= Clinton Rosette =

American journalist

Clinton E. Rosette (c. April 1850 – July 24, 1909) was a prominent citizen of DeKalb, Illinois, during the 19th century. Rosette was closely associated with well-known men from the same city, such as Isaac Ellwood. He was the first editor of the newspaper in DeKalb, the Daily Chronicle, a newspaper whose first publisher was barbed wire inventor Joseph Glidden. Today, a middle school bears his name.

==Early life==
Rosette was born about April 1850 in Paw Paw Township, Illinois, in southwestern DeKalb County. He was the son of William E. Rosette and Elizabeth Breese, the sixth of ten children. Clinton married Alfaretta C. LaClaire in DeKalb Co., Illinois on December 24, 1873. In 1875, he and Alfaretta moved to DeKalb. Once there they ran a small private school until 1879 or 1880. They had no children.

==The newspaper==
In March 1879 Clinton Rosette took the helm of the new DeKalb newspaper, the Daily Chronicle, as the founding editor.

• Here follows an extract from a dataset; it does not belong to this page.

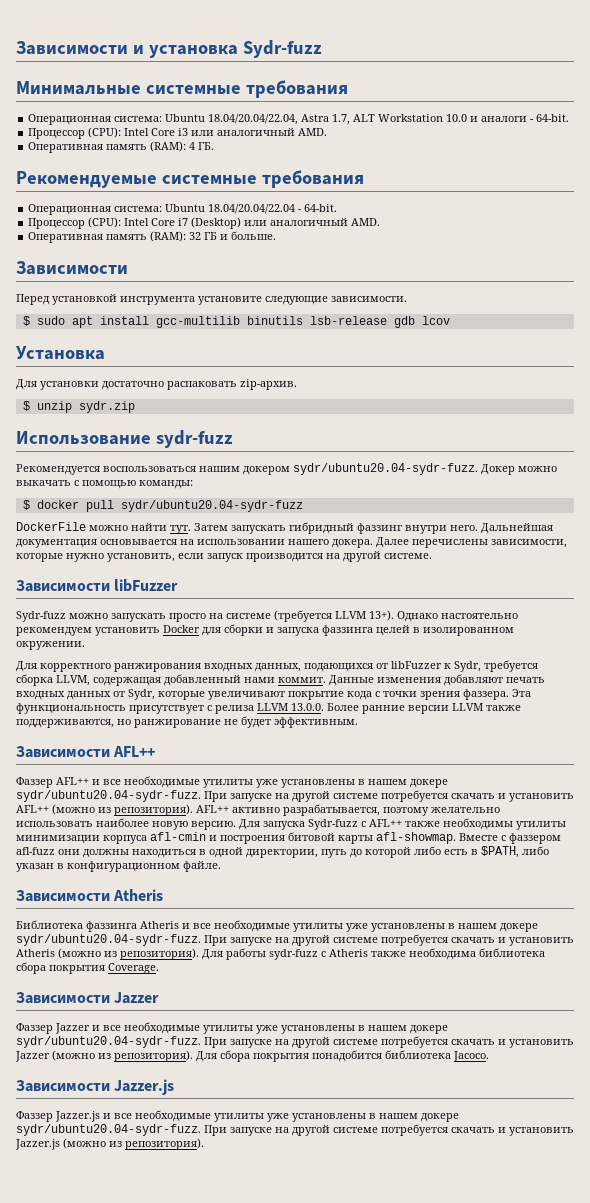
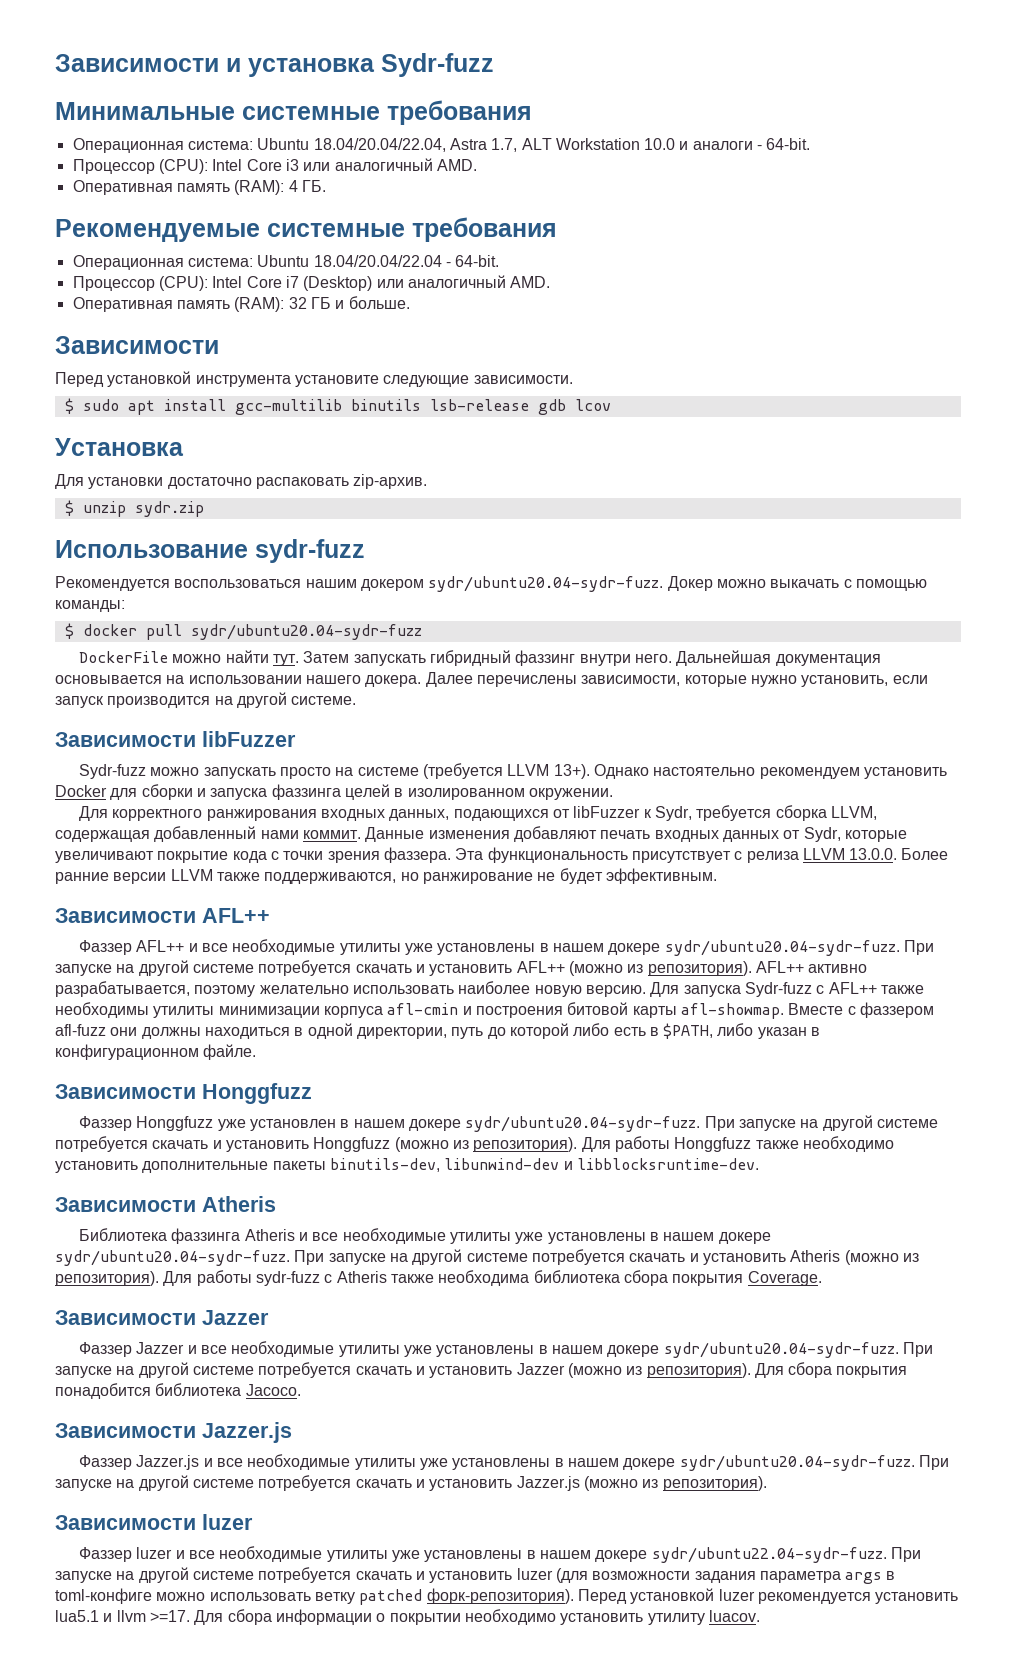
+ Зависимости Honggfuzz
+ Фаззер Honggfuzz уже установлен в нашем докере sydr/ubuntu20.04-sydr-fuzz. При запуске на другой системе потребуется скачать и установить Honggfuzz (можно из репозитория). Для работы Honggfuzz также необходимо установить дополнительные пакеты binutils-dev, libunwind-dev и libblocksruntime-dev.
+ Зависимости luzer
+ Фаззер luzer и все необходимые утилиты уже установлены в нашем докере sydr/ubuntu22.04-sydr-fuzz. При запуске на другой системе потребуется скачать и установить luzer (для возможности задания параметра args в toml-конфиге можно использовать ветку patched форк-репозитория). Перед установкой luzer рекомендуется установить lua5.1 и llvm >=17. Для сбора информации о покрытии необходимо установить утилиту luacov.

In the paper's early years publisher D.W. Tyrrell sold the Chronicle to Joseph F. Glidden. Glidden, a barbed wire entrepreneur and farmer by trade, ran the paper with Rosette until October 1906, when Glidden died. After Glidden's death, Rosette assumed ownership of the J.F. Glidden Publishing Co. The paper became well known during its first three decades as a bastion of Democratic journalism. Its earliest slogan was "Democratic in all Things and Under all Circumstances." The publishing company was sold yet again in January 1909 to Edward J. Raymond and Frank W. Greenway, mostly because of Rosette's failing health.

==Death==
Rosette died of Bright's disease on July 24, 1909, scarcely six months after selling the newspaper and publishing company to Greenway and Raymond. He was buried and is still interred at DeKalb's Fairview Cemetery.